中世の祟りは連座制か!? (Curse that spreads)

  長禄三年(1459)四月九日・十四日条

       (『大乗院寺社雑事記』2─133頁)

 

    九日

  (超)

 一越昇寺ノ塔坊自焼云々、自越智方竹木等払之、奈良中人夫悉以衆中ヨリ加下知、

  遣彼在所云々、希代事也、本堂炎上歟之由風聞、事実者以外事也、平城天皇第一

  皇子真如親王正草、随分霊地也、

 

    十四日(中略)

  (超)

 一越昇寺今度不寄思滅亡者、去年炎旱之時、彼寺ノ大池ニ水ナシ、然之間山僧件

  池中ヲ成畠了、其時不思ニ大虵ヲ鍬ニテ打切了、其虵ハ池ノ水神也、大ニ

  タヽリテ、彼打切タル人ヲ取コロシ了、猶口ハシリテ、寺ニタヽリヲ可成之由

  申云々、如此阿弥陀堂以下諸坊令滅亡、以外事也、(後略)

 

 

 「書き下し文」

    九日

 一つ、超昇寺の塔坊自焼すと云々、越智方より竹木等之を払ふ、奈良中の人夫悉く以て衆中より下知を加へ、彼の在所に遣はすと云々、希代の事なり、本堂炎上かの由風聞す、事実ならば以ての外の事なり、平城天皇第一皇子真如親王の正草、随分の霊地なり、

 

    十四日(中略)

 一つ、超昇寺今度思ひも寄らず滅亡すてへり、去年炎旱の時、彼の寺の大池に水無し、然るの間山僧件の池の中を畠に成し了んぬ、其の時思はざるに大蛇を鍬にて打ち切り了んぬ、其の蛇は池の水神なり、大いに祟りて、彼の打ち切りたる人を取り殺し了んぬ、猶ほ口走りて、寺に祟りを成すべきの由申すと云々、此くのごとく阿弥陀堂以下諸坊滅亡せしむ、以ての外の事なり、(後略)

 

 

 「解釈」

    九日

 一つ、超昇寺方は塔頭や僧房を自ら焼いたという。

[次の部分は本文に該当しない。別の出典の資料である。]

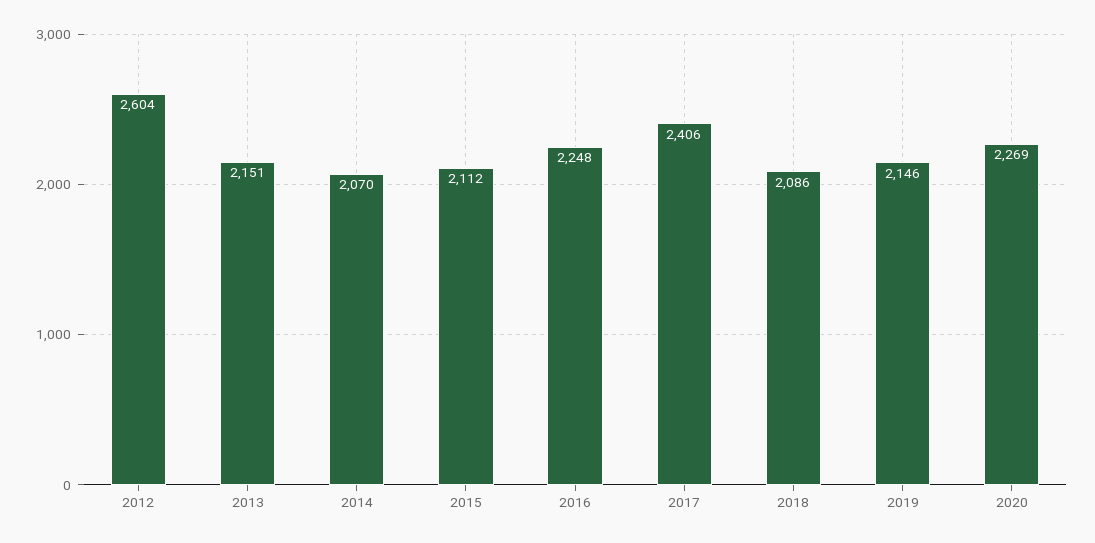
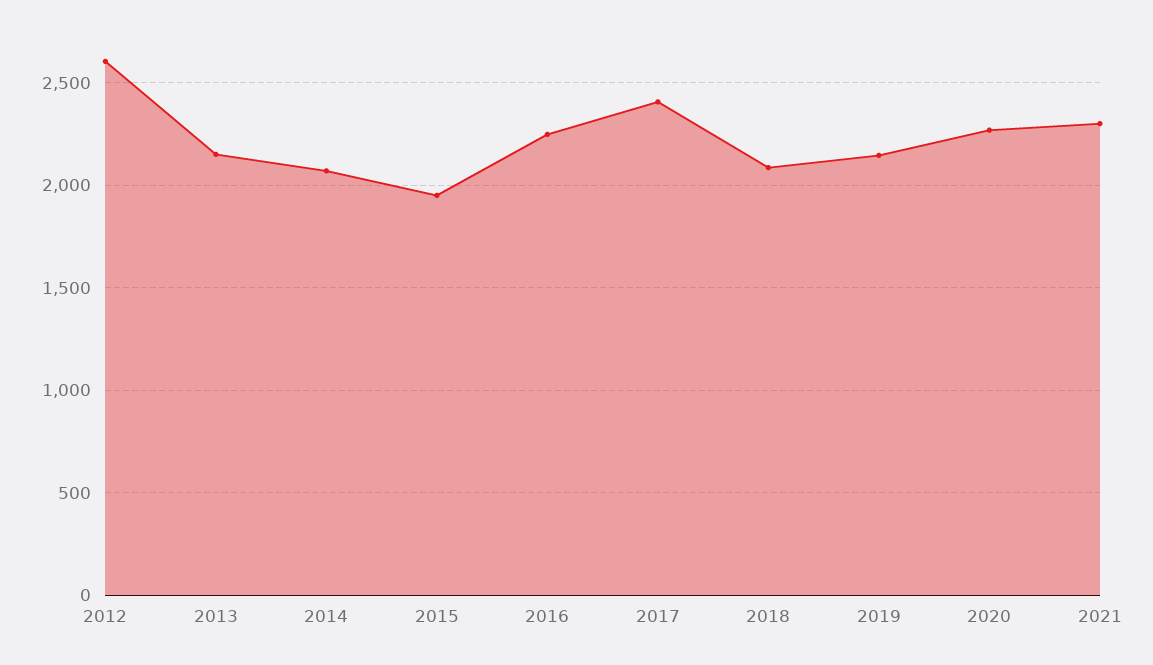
2015: 2112 -> 1950
2021: none -> 2300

敵対している越智方が竹木等を取り除いた。奈良中の人夫すべてに衆中から命令を下し、この場所に派遣したそうだ。たいそう珍しいことである。本堂も炎上したのだろうと噂された。事実であるならば、とんでもないことである。当寺は、平城天皇の第一皇子真如親王の正統で、すばらしい霊場である。

    十四日(中略)

 一つ、超昇寺はこの度、思いもよらず滅亡したという。去年の旱魃のとき、この寺の大池に水がなかった。そうしているうちに、超昇寺の僧侶がこの池の中を畠にしてしまった。そのとき、思ってもいなかったのだが、大蛇を鍬で打ち切ってしまった。その蛇は池の水神であった。水神は大いに祟って、この打ち切った人に巻きついて殺してしまった。さらに口走って、「寺に祟ってやるつもりだ」と申したそうだ。このように、阿弥陀堂以下、さまざまな僧房が滅亡した。とんでもないことである。

 

April 14th.
 Choshoji temple was destroyed unexpectedly this time. At the time of drought last year, the big pond in this temple dried up. After a while, a monk at Choshoji temple turned this pond into a field. At that time, he unintentionally cut off the big snake with a hoe. The snake was the water god of the pond. The water god cursed him, wound him around and killed him. In addition, the water god said, "I will curse the temple as well." Thus, various buildings such as Amidado in the temple were destroyed. It's miserable.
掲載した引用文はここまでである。